Killdeer (Margo D. Beller)
The walkway we were on was made possible by the golf course, which was opened in 2005. It sits atop a former waste disposal site. As part of the agreement to build an exclusive (the brochure doesn't list the membership fee but, as the saying goes, if you have to ask you can't afford it), Scottish-style course with sweeping views of the New York skyline and undulating, grass-covered dunes, the builders had to put in a public walkway to allow the citizens of Bayonne - 99.9% of whom were not going to be course members - access to the waterfront. I expect that was the same quid pro quo for the apartment complex across the water. 

The idea of using a former dump or hazardous waste site for a golf course or commercial strip - not residential housing - is known as brownfields, a program encouraged by the Environmental Protection Agency. It's a good idea, taking polluted property that would otherwise sit there useless or fixed at public expense and allow private people to spend the money to make it useful.

The government of Bayonne, which lobbied hard to get a cruise ship port, too, must've liked the idea of an exclusive course creating a more positive image for the gritty city (the brochure quotes restauranteur and member Mario Battali on the calming effect of playing in Bayonne). It is a striking landscape and the clubhouse dominates. Of course, there is no way to get on the course from the walkway - a high dune wall prevents that (although there is evidence some have made their way up anyway for a better look) and the only way to see some swatch of the landscape is from pedestrian bridges some distance away.

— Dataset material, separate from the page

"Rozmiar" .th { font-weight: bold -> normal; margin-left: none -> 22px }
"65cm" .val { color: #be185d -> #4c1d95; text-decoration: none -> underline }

If the buteo we saw was the reported rough-legged hawk, it was in the right habitat. These hawks are sporadic winter visitors to airports and other tundra-like places such as beaches and golf courses. Just last month another winter visitor that favors tundra, snowy owl, was found at this course (last year many snowy owls were reported in the region as part of a major irruption). The first time we had walked near the golf course, in summer, we saw northern harriers, an endangered breeder in the state, and American kestrels, a threatened species, hunting over the dunes. There were marsh wrens, goldfinches and, somewhere in the reeds, rails.
Snowy owl at Island Beach State Park (Margo D. Beller)
I've been to plenty of parks that were created from millionaires' properties and opened to the public. I have also been to a county park, Natirar, that is at the base of a hill atop which is the former mansion of the King of Morocco, now an exclusive restaurant and spa. There's nature and there's the profit motive.

It's just not the same looking for birds from the edge of private property.

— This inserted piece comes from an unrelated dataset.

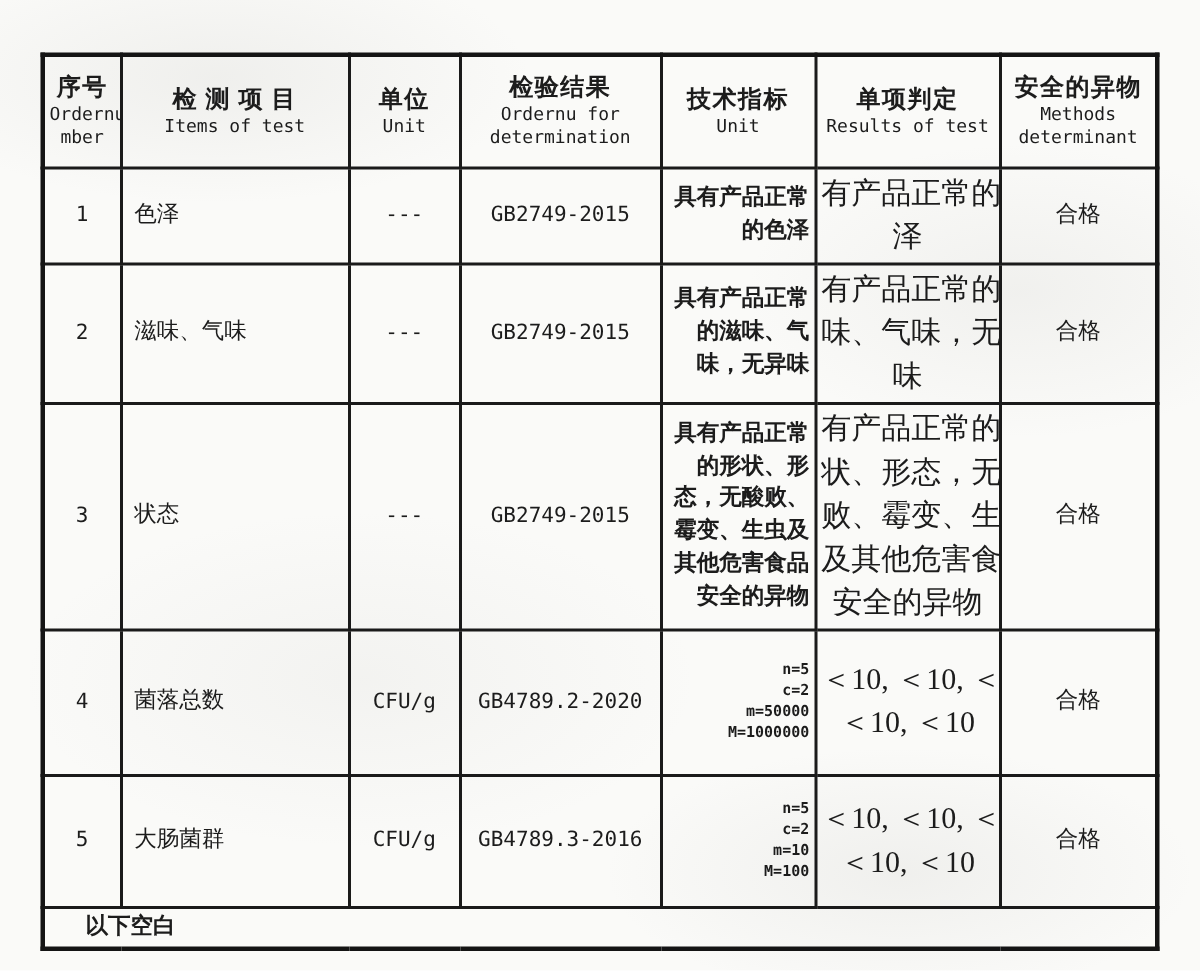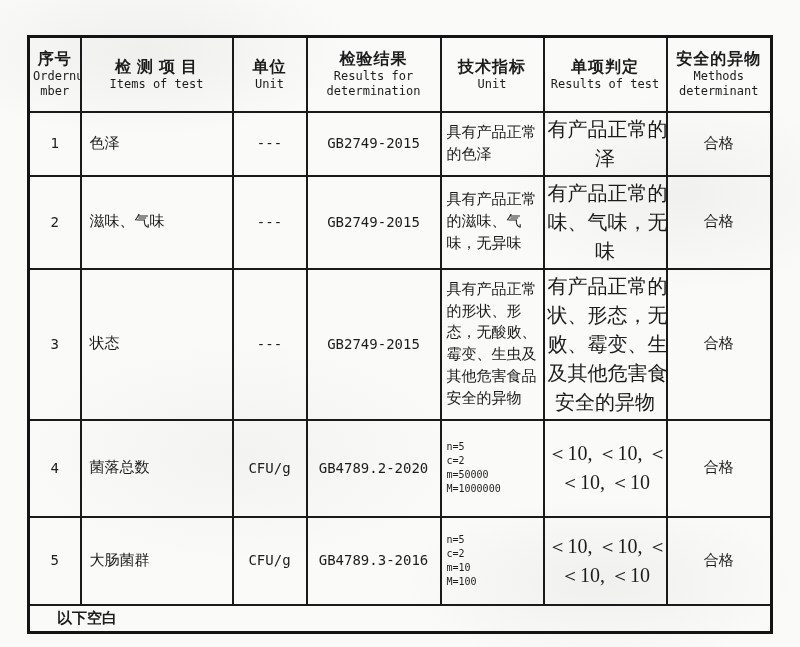"Results for" span.en { text: Results -> Ordernu }
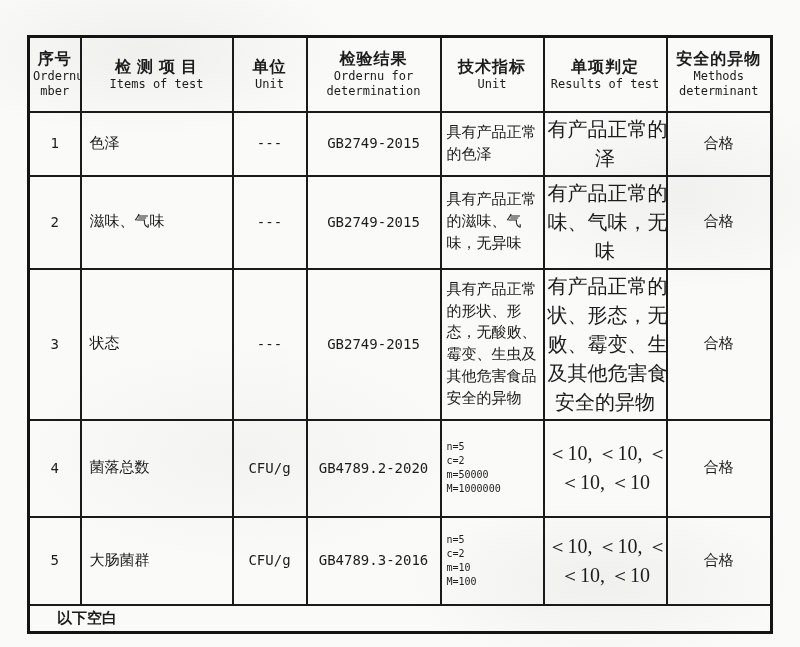"具有产品正常" td.c-index { font-weight: none -> bold; text-align: left -> right }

I don't know if Bayonne's is one of those courses now trying to create bird habitat by responsibly managing the environment at the same time they provide a luxury experience for members. Most golf courses don't have a good reputation and are considered by many toxic waste dumps. Too much water and chemicals to keep the lawns green. Sterile plantings that provide no benefits to birds or wildlife.

So it's a mixed bag. Useful property that draws birds where once were toxic chemicals - good. If there are raptors over the golf course, as was recently reported on the New Jersey bird list, that means there are rodents and other animals to feed them.

Exclusive clubs that cater to the few, rich and powerful at no benefit to the resident human population - not so good.

I am hoping this is one of the more enlightened golf courses. Of course, this place can afford to be enlightened and put up the chump change for that walkway we were standing on in the cold.

As long as the birds survive, they don't care either way.